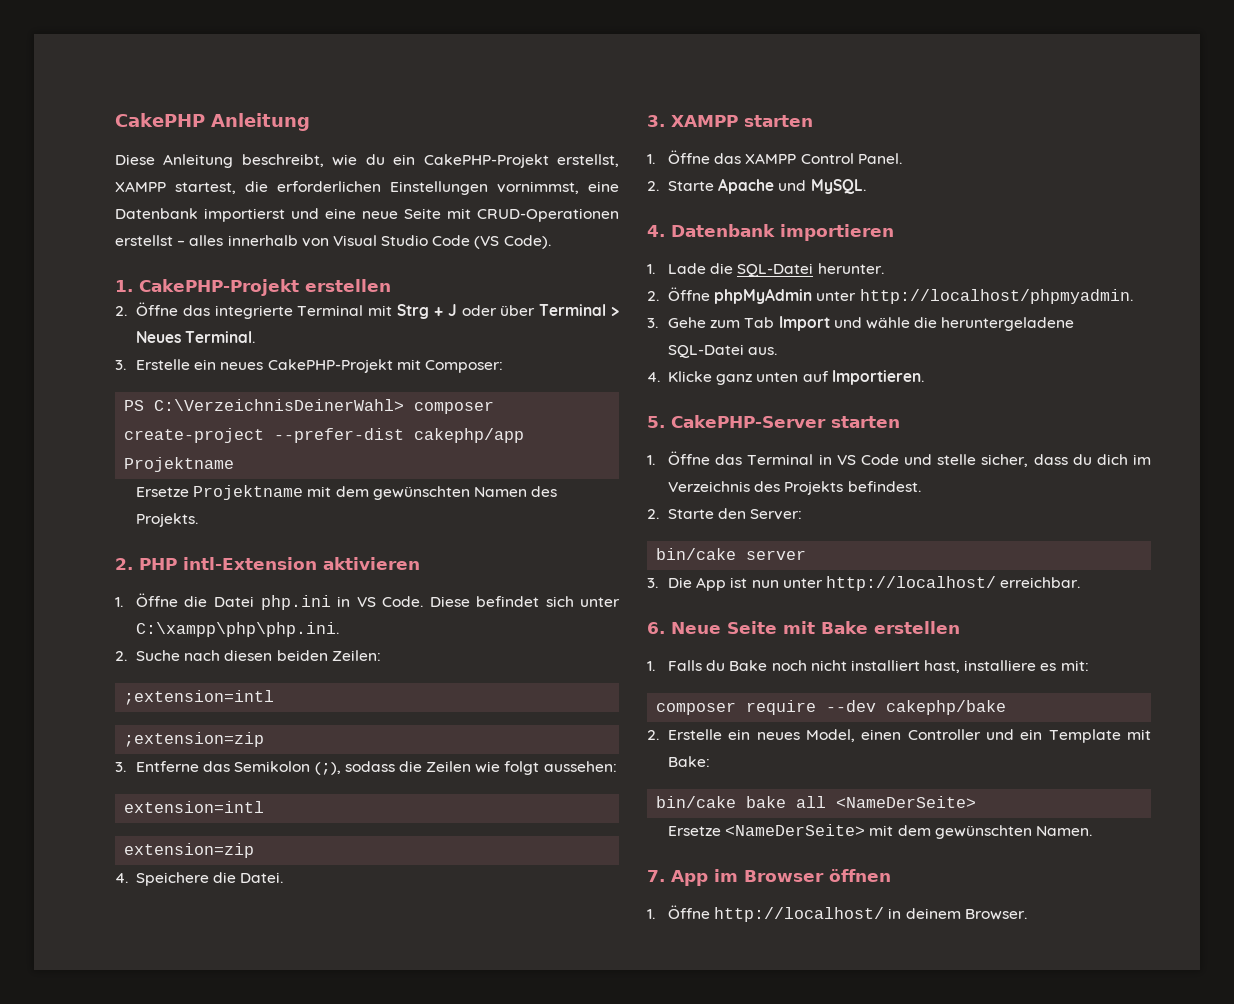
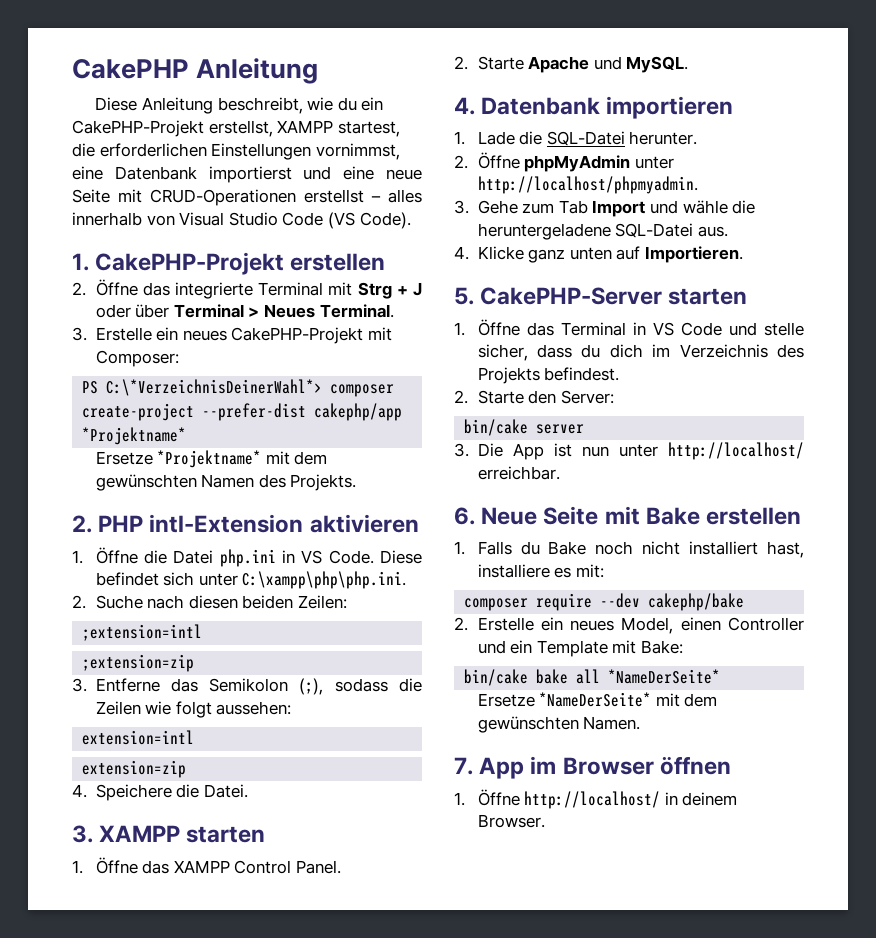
- PS C:\VerzeichnisDeinerWahl> composer create-project --prefer-dist cakephp/app Projektname
- Ersetze Projektname mit dem gewünschten Namen des Projekts.
+ PS C:\*VerzeichnisDeinerWahl*> composer create-project --prefer-dist cakephp/app *Projektname*
+ Ersetze *Projektname* mit dem gewünschten Namen des Projekts.
- bin/cake bake all <NameDerSeite>
- Ersetze <NameDerSeite> mit dem gewünschten Namen.
+ bin/cake bake all *NameDerSeite*
+ Ersetze *NameDerSeite* mit dem gewünschten Namen.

*-*-*

> **What is required**:
Make an exact copy of the data, leaving its pictures out.

> **Response**:
- PS C:\VerzeichnisDeinerWahl> composer create-project --prefer-dist cakephp/app Projektname
- Ersetze Projektname mit dem gewünschten Namen des Projekts.
+ PS C:\*VerzeichnisDeinerWahl*> composer create-project --prefer-dist cakephp/app *Projektname*
+ Ersetze *Projektname* mit dem gewünschten Namen des Projekts.
- bin/cake bake all <NameDerSeite>
- Ersetze <NameDerSeite> mit dem gewünschten Namen.
+ bin/cake bake all *NameDerSeite*
+ Ersetze *NameDerSeite* mit dem gewünschten Namen.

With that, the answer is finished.